TASK DIRECTIONS> Where does the word "Nadat" show up in the records? Copy every line that has it.

(Records from a data collection)
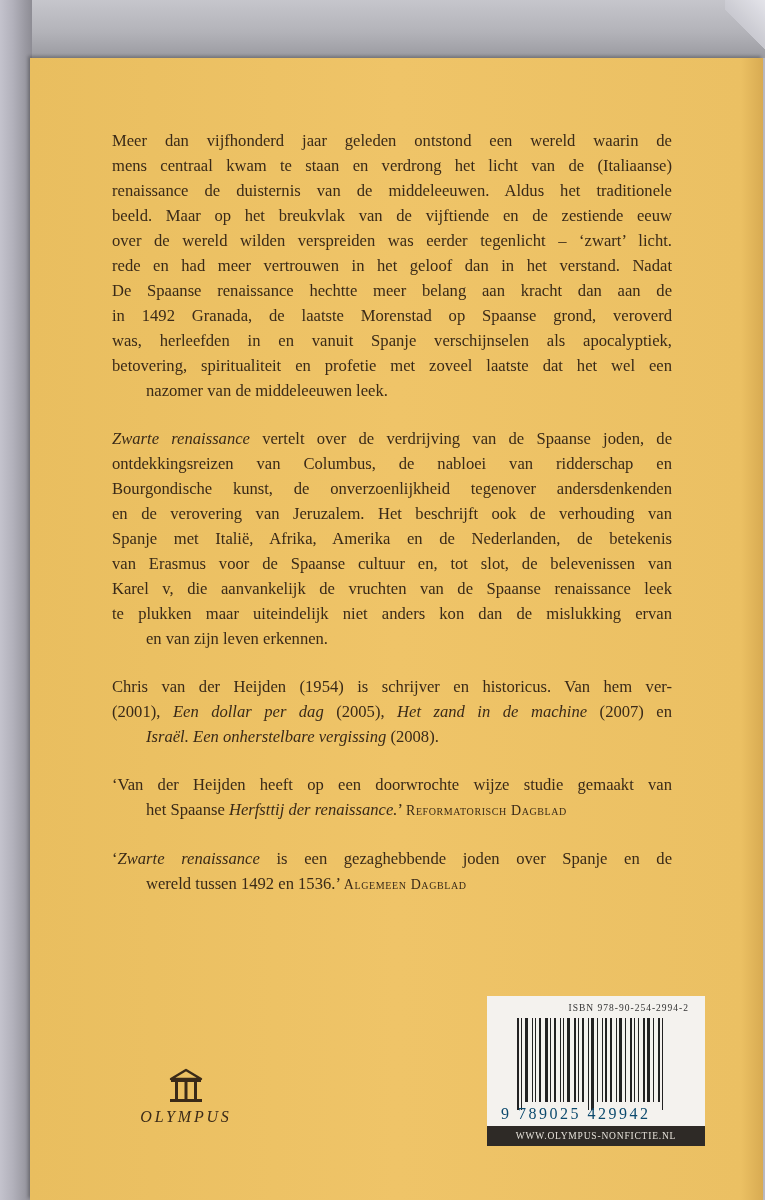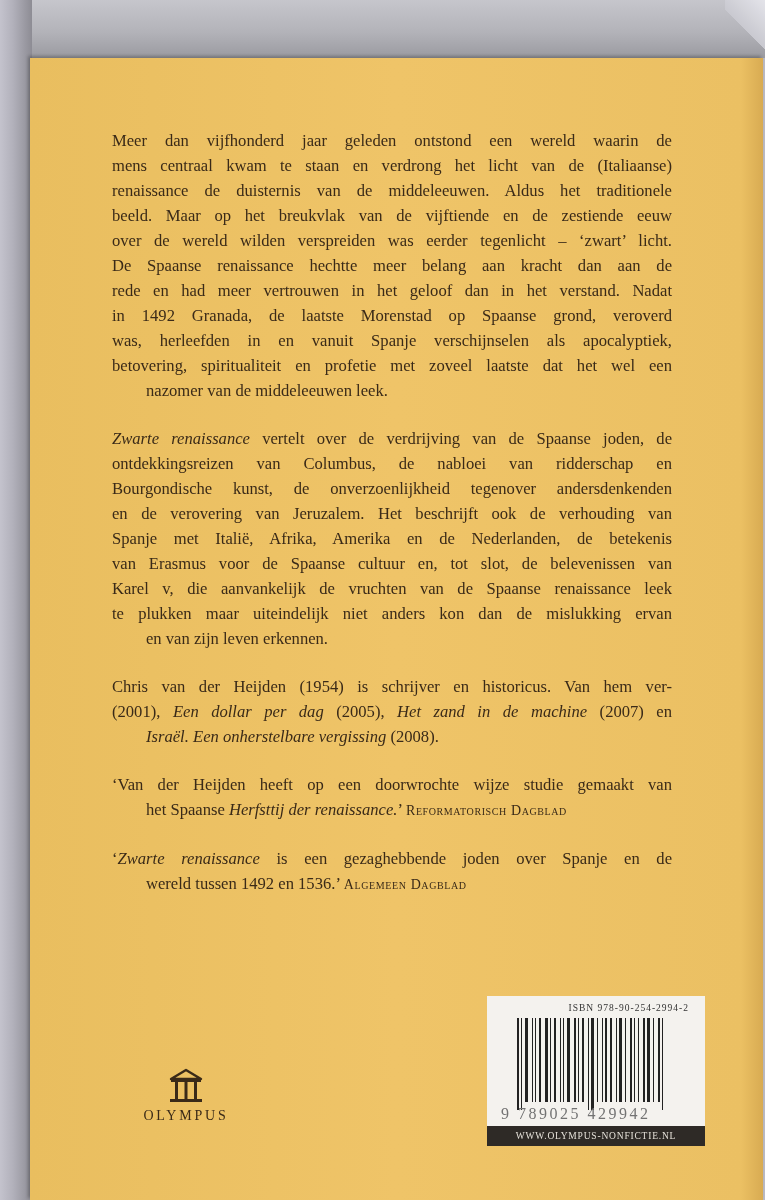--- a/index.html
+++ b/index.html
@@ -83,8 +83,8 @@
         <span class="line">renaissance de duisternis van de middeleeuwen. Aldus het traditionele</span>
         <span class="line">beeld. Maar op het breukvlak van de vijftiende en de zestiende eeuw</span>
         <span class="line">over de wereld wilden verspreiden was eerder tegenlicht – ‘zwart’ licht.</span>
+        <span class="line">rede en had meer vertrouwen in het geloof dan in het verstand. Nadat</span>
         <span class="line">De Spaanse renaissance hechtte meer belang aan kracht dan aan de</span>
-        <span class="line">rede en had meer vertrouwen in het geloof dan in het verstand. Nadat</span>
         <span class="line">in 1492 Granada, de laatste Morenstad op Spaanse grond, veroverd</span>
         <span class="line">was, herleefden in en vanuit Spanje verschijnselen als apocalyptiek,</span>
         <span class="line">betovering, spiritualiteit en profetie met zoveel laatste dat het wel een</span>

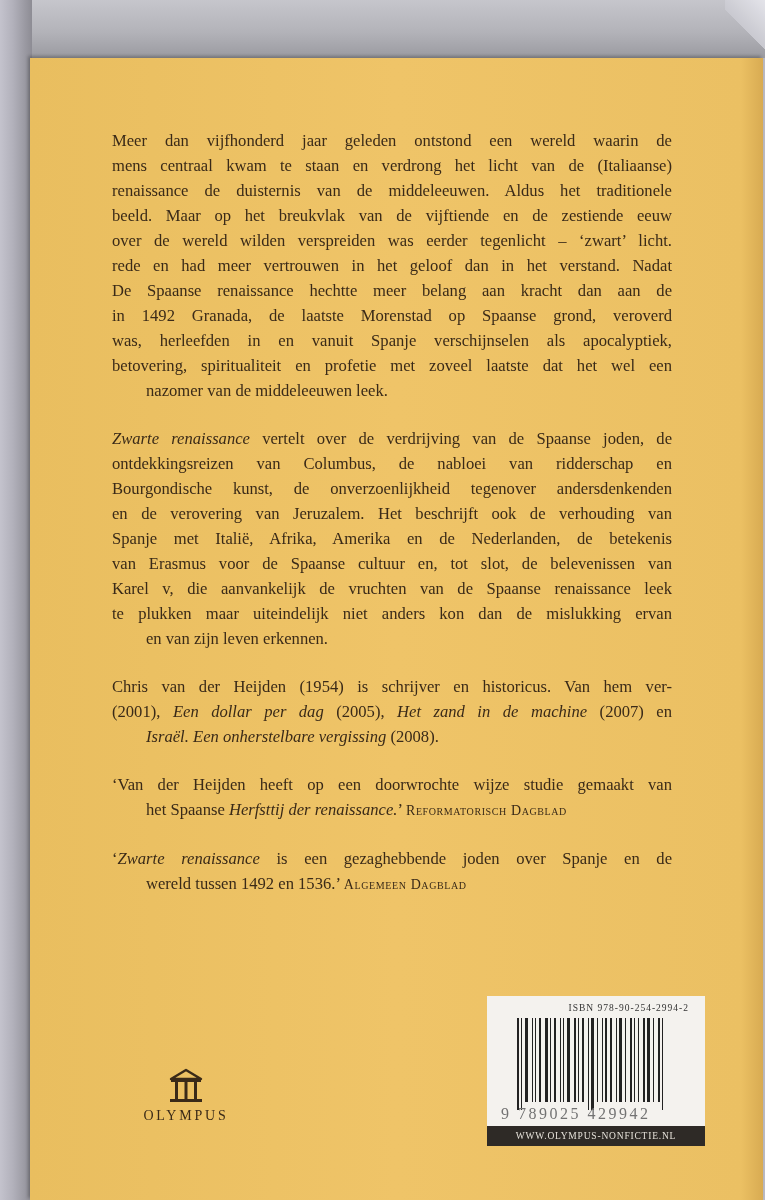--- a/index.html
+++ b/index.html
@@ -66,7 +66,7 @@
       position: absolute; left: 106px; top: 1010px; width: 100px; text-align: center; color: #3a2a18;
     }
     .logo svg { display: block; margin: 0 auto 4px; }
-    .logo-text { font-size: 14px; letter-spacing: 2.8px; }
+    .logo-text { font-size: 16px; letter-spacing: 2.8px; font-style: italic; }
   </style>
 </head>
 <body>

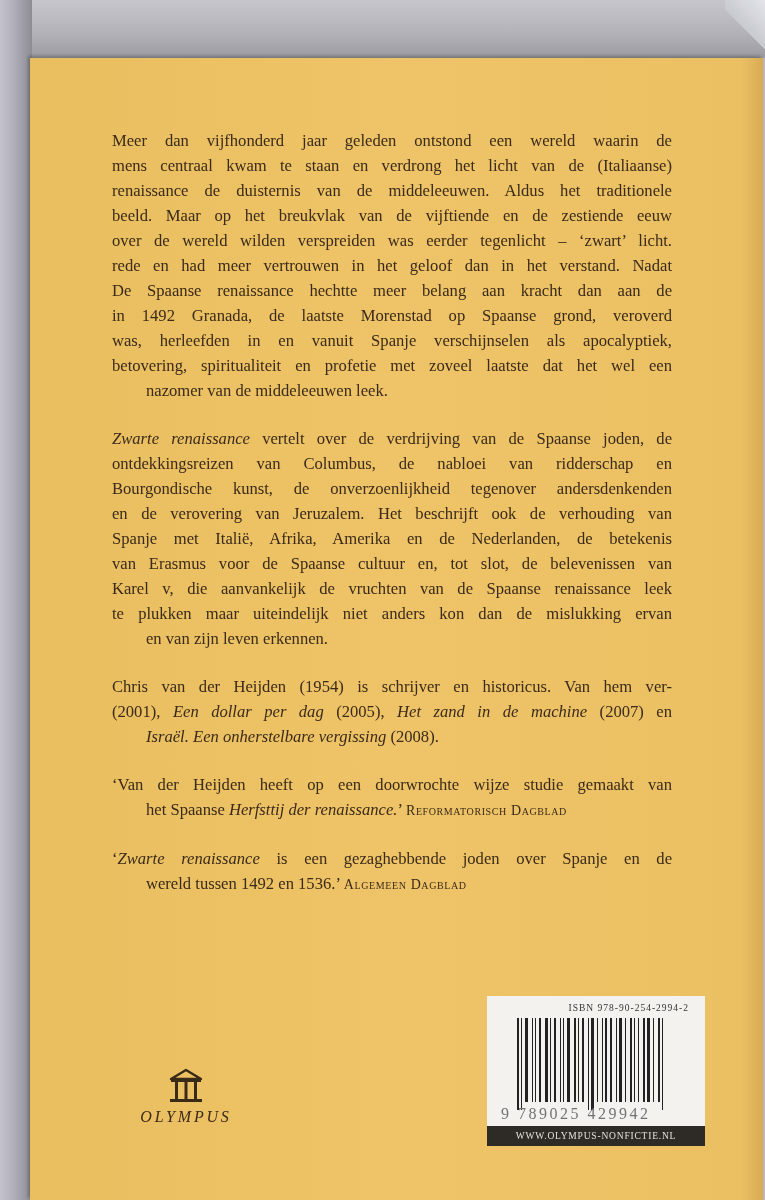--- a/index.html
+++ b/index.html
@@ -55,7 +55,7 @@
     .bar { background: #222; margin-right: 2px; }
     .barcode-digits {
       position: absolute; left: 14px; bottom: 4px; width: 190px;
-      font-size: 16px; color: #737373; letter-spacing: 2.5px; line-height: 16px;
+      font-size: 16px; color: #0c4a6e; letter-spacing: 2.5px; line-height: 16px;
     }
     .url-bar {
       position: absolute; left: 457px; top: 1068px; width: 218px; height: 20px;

TASK RESPONSE>
+        <span class="line">rede en had meer vertrouwen in het geloof dan in het verstand. Nadat</span>
-        <span class="line">rede en had meer vertrouwen in het geloof dan in het verstand. Nadat</span>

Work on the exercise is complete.